Philip Hammond is set to land a £13bn annual windfall in the Budget from better-than-expected public finances that will help save the chancellor from increasing taxes to pay for NHS spending.

The good news for Mr Hammond will be handed to him by the independent Office for Budget Responsibility, which had underestimated the recent strength of tax receipts — in the largest annual change in borrowing forecasts since the data was first produced in 1982-83.

The chancellor and his aides have been worrying in recent weeks about a cumulative £100bn bill over five years for the NHS and social housing improvements. But much of this gap is likely to be filled by the OBR slashing its borrowing forecasts until 2022.
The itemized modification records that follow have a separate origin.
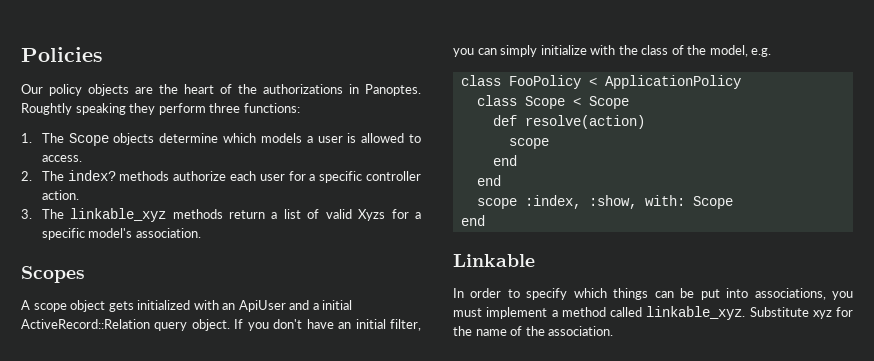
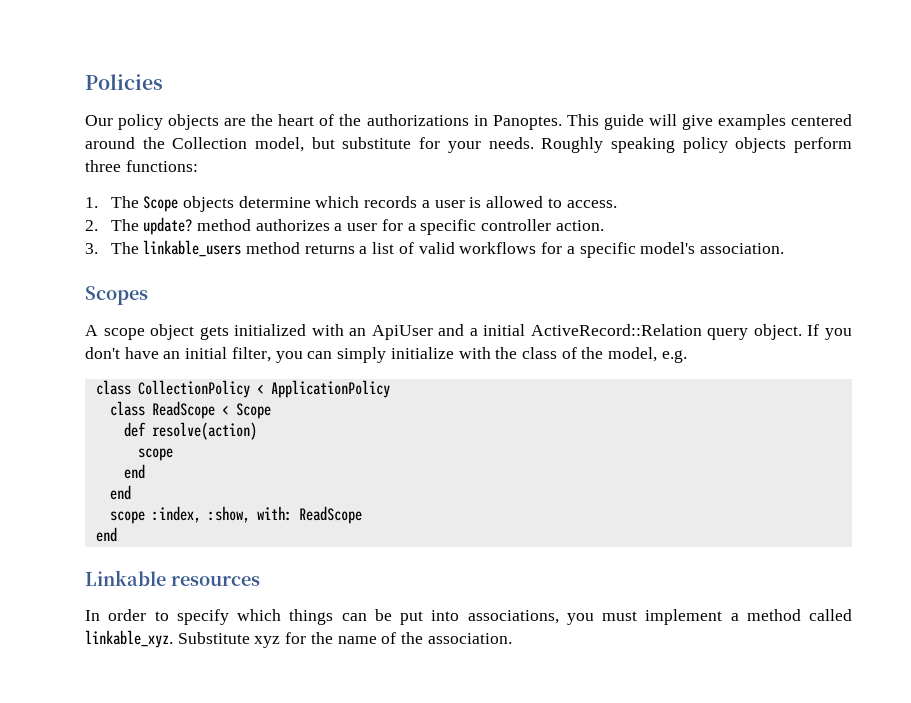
[21,103,156,115] Roughtly speaking they -> [566,114,852,130] [85,137,787,153] This guide will give examples centered around the Collection model, but substitute for your needs. Roughly speaking policy objects
[260,133,302,143] models -> [364,196,418,208] records
[67,170,256,181] index? methods authorize each -> [143,217,343,235] update? method authorizes a
[70,208,265,222] linkable_xyz methods return -> [143,240,355,257] linkable_users method returns
[358,209,386,221] Xyzs -> [459,242,537,254] workflows
[508,75,581,89] FooPolicy -> [137,380,250,398] CollectionPolicy
[524,96,565,109] Scope -> [151,401,215,419] ReadScope
[692,196,733,209] Scope -> [298,506,362,524] ReadScope
(535, 260) none -> [171,575,260,586] resources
The revisions are expected to cut the deficit by about £13bn for the 2018-19 financial year. Before policy changes, public borrowing was set to be around £25bn this year, the lowest this century.

The OBR’s reprieve for Mr Hammond should allow him to avoid presenting a Budget that will infuriate his fellow Conservative MPs and give him more time to hold out for a potential “deal dividend” from the Brexit negotiations.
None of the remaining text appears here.